* To do
Write out every record below exactly as it stands, leaving the pictures out.

* Information shown

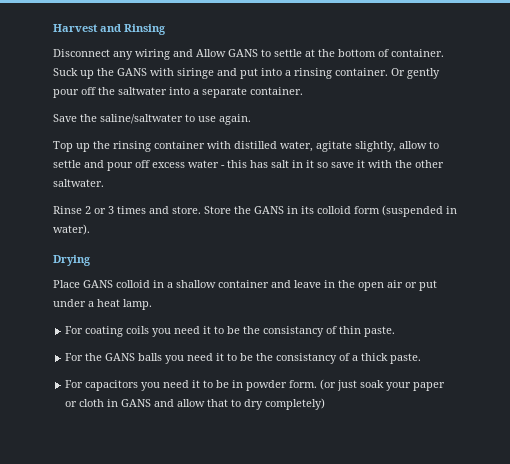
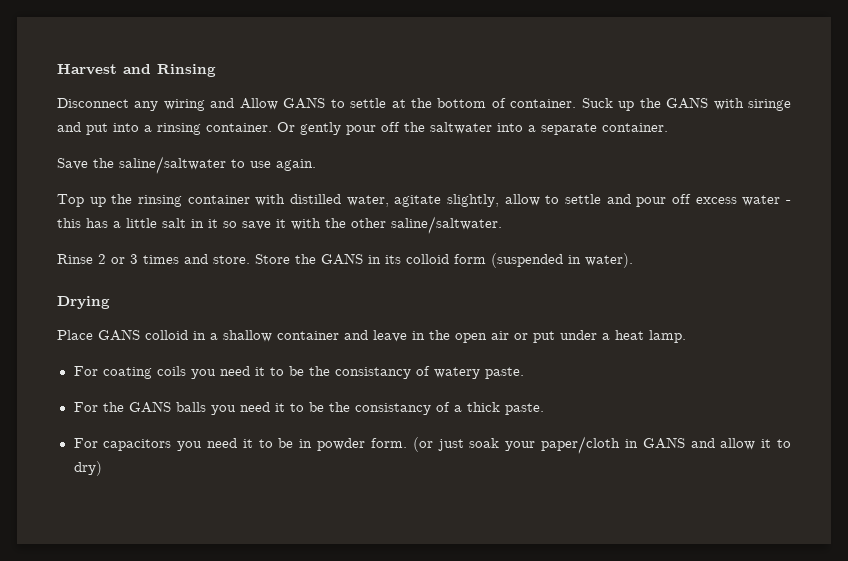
- Top up the rinsing container with distilled water, agitate slightly, allow to settle and pour off excess water - this has salt in it so save it with the other saltwater.
+ Top up the rinsing container with distilled water, agitate slightly, allow to settle and pour off excess water - this has a little salt in it so save it with the other saline/saltwater.
- For coating coils you need it to be the consistancy of thin paste.
+ For coating coils you need it to be the consistancy of watery paste.
- (or just soak your paper or cloth in GANS and allow that to dry completely)
+ (or just soak your paper/cloth in GANS and allow it to dry)

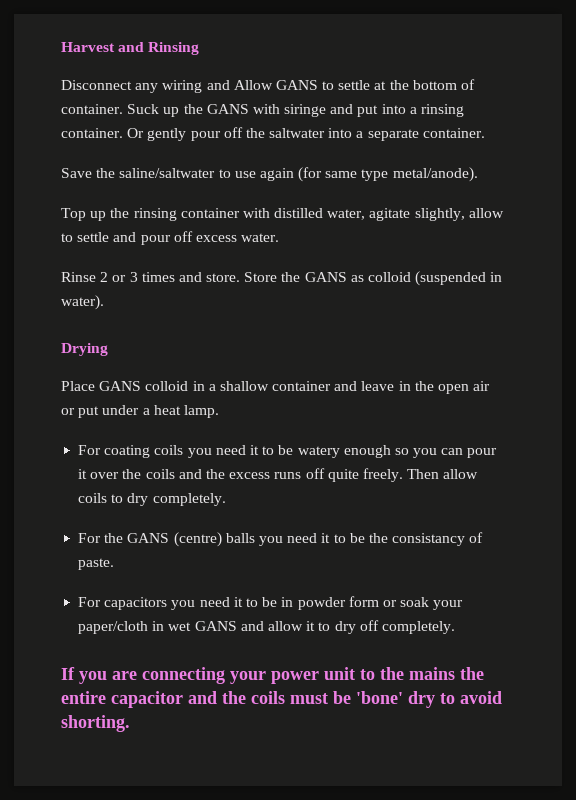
- Save the saline/saltwater to use again.
+ Save the saline/saltwater to use again (for same type metal/anode).
- Top up the rinsing container with distilled water, agitate slightly, allow to settle and pour off excess water - this has a little salt in it so save it with the other saline/saltwater.
+ Top up the rinsing container with distilled water, agitate slightly, allow to settle and pour off excess water.
- Store the GANS in its colloid form (suspended in water).
+ Store the GANS as colloid (suspended in water).
- For coating coils you need it to be the consistancy of watery paste.
+ For coating coils you need it to be watery enough so you can pour it over the coils and the excess runs off quite freely. Then allow coils to dry completely.
- For the GANS balls you need it to be the consistancy of a thick paste.
+ For the GANS (centre) balls you need it to be the consistancy of paste.
- For capacitors you need it to be in powder form. (or just soak your paper/cloth in GANS and allow it to dry)
+ For capacitors you need it to be in powder form or soak your paper/cloth in wet GANS and allow it to dry off completely.
+ If you are connecting your power unit to the mains the entire capacitor and the coils must be 'bone' dry to avoid shorting.

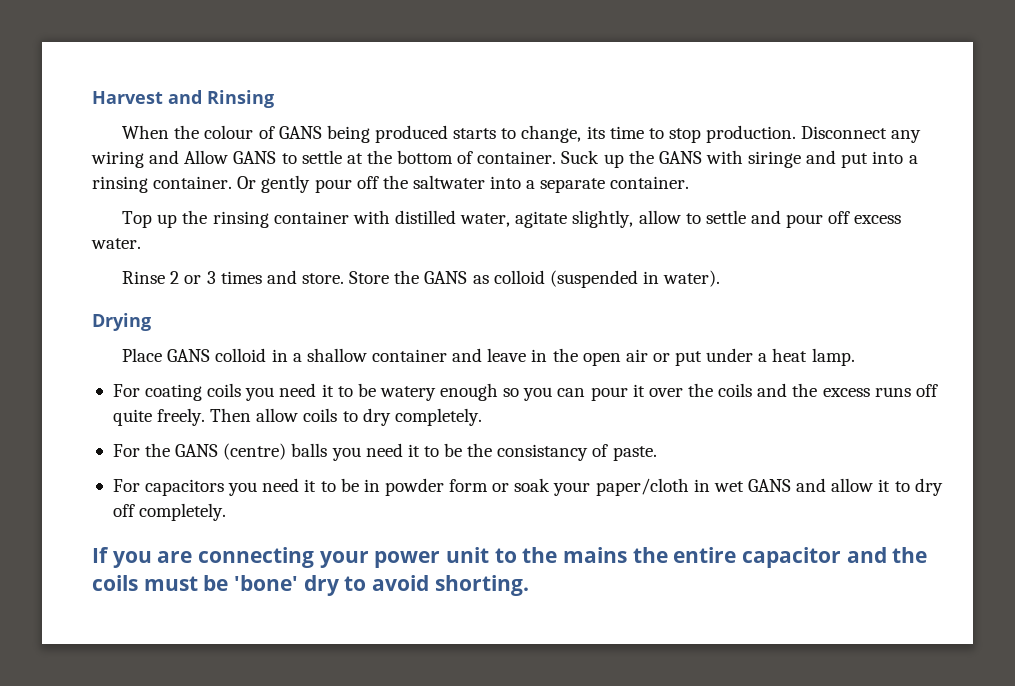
+ When the colour of GANS being produced starts to change, its time to stop production.
- Save the saline/saltwater to use again (for same type metal/anode).

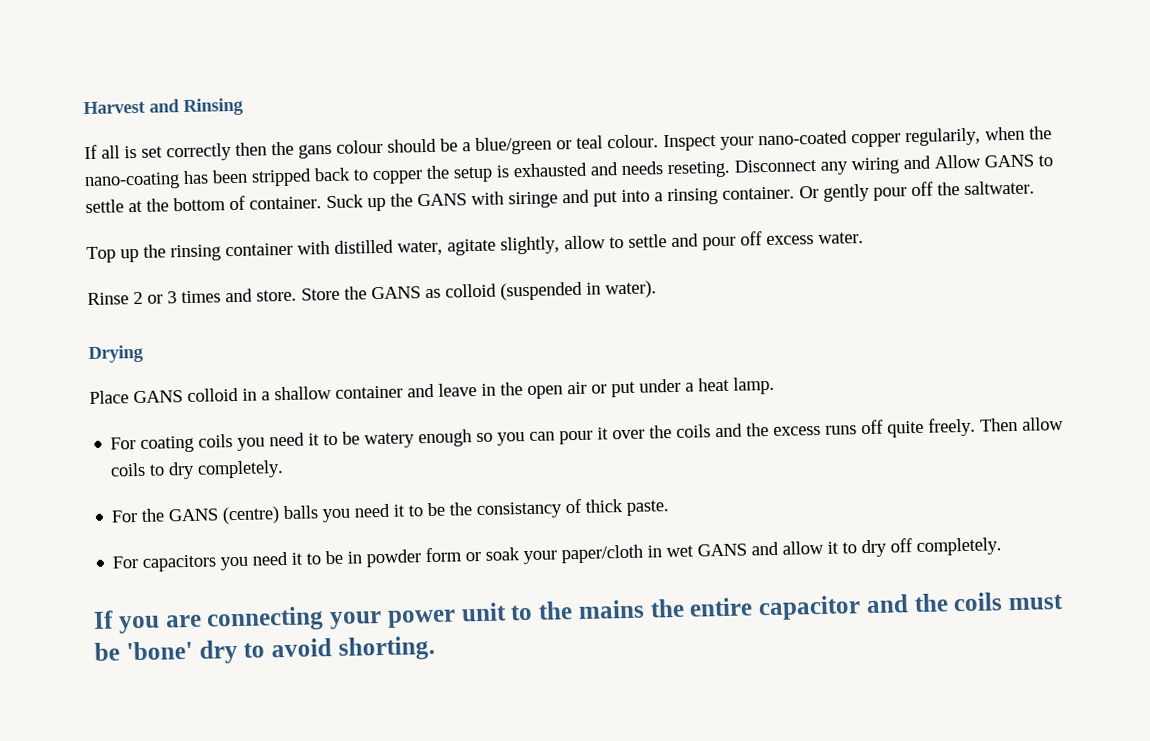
- When the colour of GANS being produced starts to change, its time to stop production.
+ If all is set correctly then the gans colour should be a blue/green or teal colour. Inspect your nano-coated copper regularily, when the nano-coating has been stripped back to copper the setup is exhausted and needs reseting.
- Or gently pour off the saltwater into a separate container.
+ Or gently pour off the saltwater.
- For the GANS (centre) balls you need it to be the consistancy of paste.
+ For the GANS (centre) balls you need it to be the consistancy of thick paste.

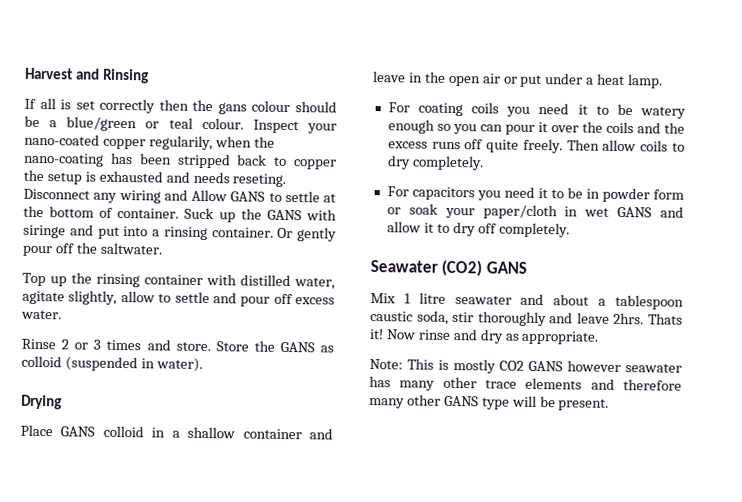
- For the GANS (centre) balls you need it to be the consistancy of thick paste.
- If you are connecting your power unit to the mains the entire capacitor and the coils must be 'bone' dry to avoid shorting.
+ Seawater (CO2) GANS
+ Mix 1 litre seawater and about a tablespoon caustic soda, stir thoroughly and leave 2hrs. Thats it! Now rinse and dry as appropriate.
+ Note: This is mostly CO2 GANS however seawater has many other trace elements and therefore many other GANS type will be present.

* Answer area
- Top up the rinsing container with distilled water, agitate slightly, allow to settle and pour off excess water - this has salt in it so save it with the other saltwater.
+ Top up the rinsing container with distilled water, agitate slightly, allow to settle and pour off excess water - this has a little salt in it so save it with the other saline/saltwater.
- For coating coils you need it to be the consistancy of thin paste.
+ For coating coils you need it to be the consistancy of watery paste.
- (or just soak your paper or cloth in GANS and allow that to dry completely)
+ (or just soak your paper/cloth in GANS and allow it to dry)

- Save the saline/saltwater to use again.
+ Save the saline/saltwater to use again (for same type metal/anode).
- Top up the rinsing container with distilled water, agitate slightly, allow to settle and pour off excess water - this has a little salt in it so save it with the other saline/saltwater.
+ Top up the rinsing container with distilled water, agitate slightly, allow to settle and pour off excess water.
- Store the GANS in its colloid form (suspended in water).
+ Store the GANS as colloid (suspended in water).
- For coating coils you need it to be the consistancy of watery paste.
+ For coating coils you need it to be watery enough so you can pour it over the coils and the excess runs off quite freely. Then allow coils to dry completely.
- For the GANS balls you need it to be the consistancy of a thick paste.
+ For the GANS (centre) balls you need it to be the consistancy of paste.
- For capacitors you need it to be in powder form. (or just soak your paper/cloth in GANS and allow it to dry)
+ For capacitors you need it to be in powder form or soak your paper/cloth in wet GANS and allow it to dry off completely.
+ If you are connecting your power unit to the mains the entire capacitor and the coils must be 'bone' dry to avoid shorting.

+ When the colour of GANS being produced starts to change, its time to stop production.
- Save the saline/saltwater to use again (for same type metal/anode).

- When the colour of GANS being produced starts to change, its time to stop production.
+ If all is set correctly then the gans colour should be a blue/green or teal colour. Inspect your nano-coated copper regularily, when the nano-coating has been stripped back to copper the setup is exhausted and needs reseting.
- Or gently pour off the saltwater into a separate container.
+ Or gently pour off the saltwater.
- For the GANS (centre) balls you need it to be the consistancy of paste.
+ For the GANS (centre) balls you need it to be the consistancy of thick paste.

- For the GANS (centre) balls you need it to be the consistancy of thick paste.
- If you are connecting your power unit to the mains the entire capacitor and the coils must be 'bone' dry to avoid shorting.
+ Seawater (CO2) GANS
+ Mix 1 litre seawater and about a tablespoon caustic soda, stir thoroughly and leave 2hrs. Thats it! Now rinse and dry as appropriate.
+ Note: This is mostly CO2 GANS however seawater has many other trace elements and therefore many other GANS type will be present.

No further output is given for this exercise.